To overcome this challenge of offshore thermal heavy oil recovery, the China National Offshore Oil Company (CNOOC) has implemented a series of thermal heavy oil recovery field trials and even started early commercial thermal heavy oil production in Bohai Bay, China, in recent years. The early field pilots have demonstrated great potential for offshore heavy oil thermal recovery by using co-injection of steam and gases in a cyclic steam stimulation mode [3,4,5,6,7]. The basic recovery technique deployed is normal cyclic steam injection with co-injection of gases. A specially designed small-sized steam generator that consumes diesel fuel and co-generates gases such as CO2 and N2 is utilized. Based on all these efforts, the Lvda-21-2 offshore heavy oil field in Bohai Bay, China, has now been commercially developed using the cyclic steam stimulation process. 16 horizontal wells using cyclic steam stimulation have been drilled and completed on the platform of Lvda-21-2. On average, one to two cycles of steam injection have already been applied to these wells up to date. Besides the efforts in offshore thermal heavy oil production, the CNOOC has also been an active player in the efficient development of gas hydrates in China [8,9].
During our endeavor of offshore thermal heavy oil recovery, the CNOOC has focused on a new technology called supercritical multi-source and multi-component steam injection. Supercritical multi-source and multi-component steam injection shows great improvements over normal steam injection using subcritical steam, especially for offshore heavy oil development [10]. A novel designed supercritical multi-source and multi-component steam generator specially suits the small space on offshore platforms designed by the CNOOC. The new steam generator shows great improvements over the previous version of the steam generator in reducing the high energy consumption and cutting off the strong dependence on diesel fuel. The supercritical multi-source, multi-component thermal fluid generator can utilize multi-source fuel, including oily wastewater and crude oil, to generate a thermal fluid that can be directly injected into the injection well. Such thermal fluid mainly contains supercritical steam and other gases, including CO2 and N2. This novel steam generator effectively solves the problem of how to obtain fuel locally for offshore heavy oil thermal recovery, reducing the processing cost of oily wastewater on offshore platforms, and is particularly suitable for offshore heavy oil development. Supercritical multi-source and multi-component steam injection into the heavy oil reservoir is well known for its capability to invoke certain recovery mechanisms inside the reservoir, including supercritical steam dissolving the crude oil at any mixing ratio, cracking the heavy oil molecules into smaller oil molecules with the high-temperature pyrolysis reactions, inducing temperature-dependent relative permeability effects which leads the rock to be more water wet at high temperature [11], and also the partial dissolving of the sandstone rock to enhance the matrix permeability at high temperature. All these mechanisms contribute to improved oil recovery than normal steam injection.
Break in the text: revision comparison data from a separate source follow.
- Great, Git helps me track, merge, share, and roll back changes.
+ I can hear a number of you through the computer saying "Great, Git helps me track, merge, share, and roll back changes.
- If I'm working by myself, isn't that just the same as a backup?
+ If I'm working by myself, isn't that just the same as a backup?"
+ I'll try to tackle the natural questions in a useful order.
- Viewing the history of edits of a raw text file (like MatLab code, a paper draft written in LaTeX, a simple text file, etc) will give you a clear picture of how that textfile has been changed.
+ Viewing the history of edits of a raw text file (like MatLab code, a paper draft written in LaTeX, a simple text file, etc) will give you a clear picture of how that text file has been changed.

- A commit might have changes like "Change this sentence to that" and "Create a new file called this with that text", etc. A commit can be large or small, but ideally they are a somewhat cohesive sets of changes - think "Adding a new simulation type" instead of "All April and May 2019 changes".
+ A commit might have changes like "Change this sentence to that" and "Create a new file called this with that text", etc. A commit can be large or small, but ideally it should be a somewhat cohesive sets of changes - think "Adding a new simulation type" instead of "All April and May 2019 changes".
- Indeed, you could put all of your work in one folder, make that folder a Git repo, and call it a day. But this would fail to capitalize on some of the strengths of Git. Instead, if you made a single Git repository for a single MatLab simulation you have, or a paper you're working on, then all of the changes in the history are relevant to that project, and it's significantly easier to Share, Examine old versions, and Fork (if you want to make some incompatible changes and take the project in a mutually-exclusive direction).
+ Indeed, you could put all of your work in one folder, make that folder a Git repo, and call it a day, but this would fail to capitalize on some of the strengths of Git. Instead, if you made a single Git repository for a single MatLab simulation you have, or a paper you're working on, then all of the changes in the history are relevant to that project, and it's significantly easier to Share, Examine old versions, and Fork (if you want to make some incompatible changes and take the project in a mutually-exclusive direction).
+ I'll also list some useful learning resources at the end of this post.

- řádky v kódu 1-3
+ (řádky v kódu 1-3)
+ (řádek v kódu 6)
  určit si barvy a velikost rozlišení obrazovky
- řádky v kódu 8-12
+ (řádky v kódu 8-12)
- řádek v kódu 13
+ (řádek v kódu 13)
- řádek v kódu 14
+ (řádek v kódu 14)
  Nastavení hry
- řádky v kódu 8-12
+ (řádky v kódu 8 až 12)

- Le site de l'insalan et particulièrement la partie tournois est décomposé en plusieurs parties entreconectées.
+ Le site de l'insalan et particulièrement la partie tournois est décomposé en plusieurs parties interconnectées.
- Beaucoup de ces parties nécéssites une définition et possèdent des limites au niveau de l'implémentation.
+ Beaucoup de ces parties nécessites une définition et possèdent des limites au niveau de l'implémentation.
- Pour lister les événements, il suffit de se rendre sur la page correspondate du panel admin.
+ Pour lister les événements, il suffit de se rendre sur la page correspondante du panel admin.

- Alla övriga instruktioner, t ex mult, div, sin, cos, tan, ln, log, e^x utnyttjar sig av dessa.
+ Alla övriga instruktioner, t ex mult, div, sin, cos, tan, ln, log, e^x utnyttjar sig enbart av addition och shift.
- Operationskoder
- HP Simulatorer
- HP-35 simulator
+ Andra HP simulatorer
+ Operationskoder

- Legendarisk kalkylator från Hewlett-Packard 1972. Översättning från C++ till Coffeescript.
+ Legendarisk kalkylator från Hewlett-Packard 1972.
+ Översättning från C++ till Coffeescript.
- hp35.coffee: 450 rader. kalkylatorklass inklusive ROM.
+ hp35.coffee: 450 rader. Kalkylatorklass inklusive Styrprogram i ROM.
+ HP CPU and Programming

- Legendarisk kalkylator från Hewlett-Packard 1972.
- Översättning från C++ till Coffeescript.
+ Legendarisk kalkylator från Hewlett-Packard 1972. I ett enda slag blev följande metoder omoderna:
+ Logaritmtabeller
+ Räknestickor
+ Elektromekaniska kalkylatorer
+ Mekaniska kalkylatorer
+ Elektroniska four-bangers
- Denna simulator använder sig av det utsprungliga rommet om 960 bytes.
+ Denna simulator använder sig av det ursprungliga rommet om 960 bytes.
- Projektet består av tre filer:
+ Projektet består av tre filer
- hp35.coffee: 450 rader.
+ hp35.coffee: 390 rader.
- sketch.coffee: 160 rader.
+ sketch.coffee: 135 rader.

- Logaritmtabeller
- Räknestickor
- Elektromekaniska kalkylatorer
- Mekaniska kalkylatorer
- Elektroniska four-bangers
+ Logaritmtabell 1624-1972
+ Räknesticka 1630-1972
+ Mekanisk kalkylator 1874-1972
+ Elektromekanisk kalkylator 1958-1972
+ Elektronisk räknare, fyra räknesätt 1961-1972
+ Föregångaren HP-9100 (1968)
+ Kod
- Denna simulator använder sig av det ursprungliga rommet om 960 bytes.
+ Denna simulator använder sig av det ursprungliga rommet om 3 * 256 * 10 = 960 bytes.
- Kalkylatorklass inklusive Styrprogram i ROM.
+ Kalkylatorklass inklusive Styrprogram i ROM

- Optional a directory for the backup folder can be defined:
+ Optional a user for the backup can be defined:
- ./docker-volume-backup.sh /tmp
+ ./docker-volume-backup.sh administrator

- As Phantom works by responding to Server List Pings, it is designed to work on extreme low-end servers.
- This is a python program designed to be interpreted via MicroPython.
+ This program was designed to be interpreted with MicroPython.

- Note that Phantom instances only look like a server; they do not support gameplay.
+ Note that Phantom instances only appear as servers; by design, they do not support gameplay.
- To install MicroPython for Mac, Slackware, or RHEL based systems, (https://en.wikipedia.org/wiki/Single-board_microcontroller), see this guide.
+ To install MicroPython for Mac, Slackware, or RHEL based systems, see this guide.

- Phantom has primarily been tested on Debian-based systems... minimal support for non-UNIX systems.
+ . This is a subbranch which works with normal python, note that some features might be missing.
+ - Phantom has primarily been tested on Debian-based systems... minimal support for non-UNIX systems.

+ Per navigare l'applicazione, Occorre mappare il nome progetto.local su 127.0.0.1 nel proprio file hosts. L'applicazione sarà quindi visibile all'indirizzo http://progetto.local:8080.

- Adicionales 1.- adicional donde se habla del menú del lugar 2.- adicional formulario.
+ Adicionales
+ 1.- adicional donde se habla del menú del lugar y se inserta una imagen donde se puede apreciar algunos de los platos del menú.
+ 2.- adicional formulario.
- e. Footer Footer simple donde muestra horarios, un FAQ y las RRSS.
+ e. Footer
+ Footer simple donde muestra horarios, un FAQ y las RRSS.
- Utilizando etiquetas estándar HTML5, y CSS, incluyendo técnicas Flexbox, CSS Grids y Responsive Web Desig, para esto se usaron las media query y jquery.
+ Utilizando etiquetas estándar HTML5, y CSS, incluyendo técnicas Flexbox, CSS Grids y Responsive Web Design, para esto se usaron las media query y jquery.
Implementing numerical reservoir simulation of supercritical multi-source and multi-component steam injection process, however, is a challenging task, especially the special treatment of these novel recovery mechanisms. In this work, we have implemented the thermal properties of supercritical multi-source and multi-component steam, the pyrolysis chemical reactions, the temperature-dependent relative permeability, and the process of partially dissolving the sandstone rock to enhance the matrix permeability in a commercial reservoir simulator. We have successfully simulated the complex mechanisms in a supercritical multi-source and multi-component steam injection process. The details are discussed as follows. This should serve as a novel workflow for implementing a numerical simulation of the supercritical multi-source and multi-component steam injection recovery process.

2. Materials and Methods

The commercial reservoir simulator CMG STARS is used in this study to simulate the subcritical and supercritical multi-source and multi-component steam injection process in the Lvda-21-2 heavy oil field [12]. We are able to build a single well-type pattern model based on the full-field model of the Lvda-21-2 oil field of Bohai Bay. The basic reservoir properties are listed in Table 1.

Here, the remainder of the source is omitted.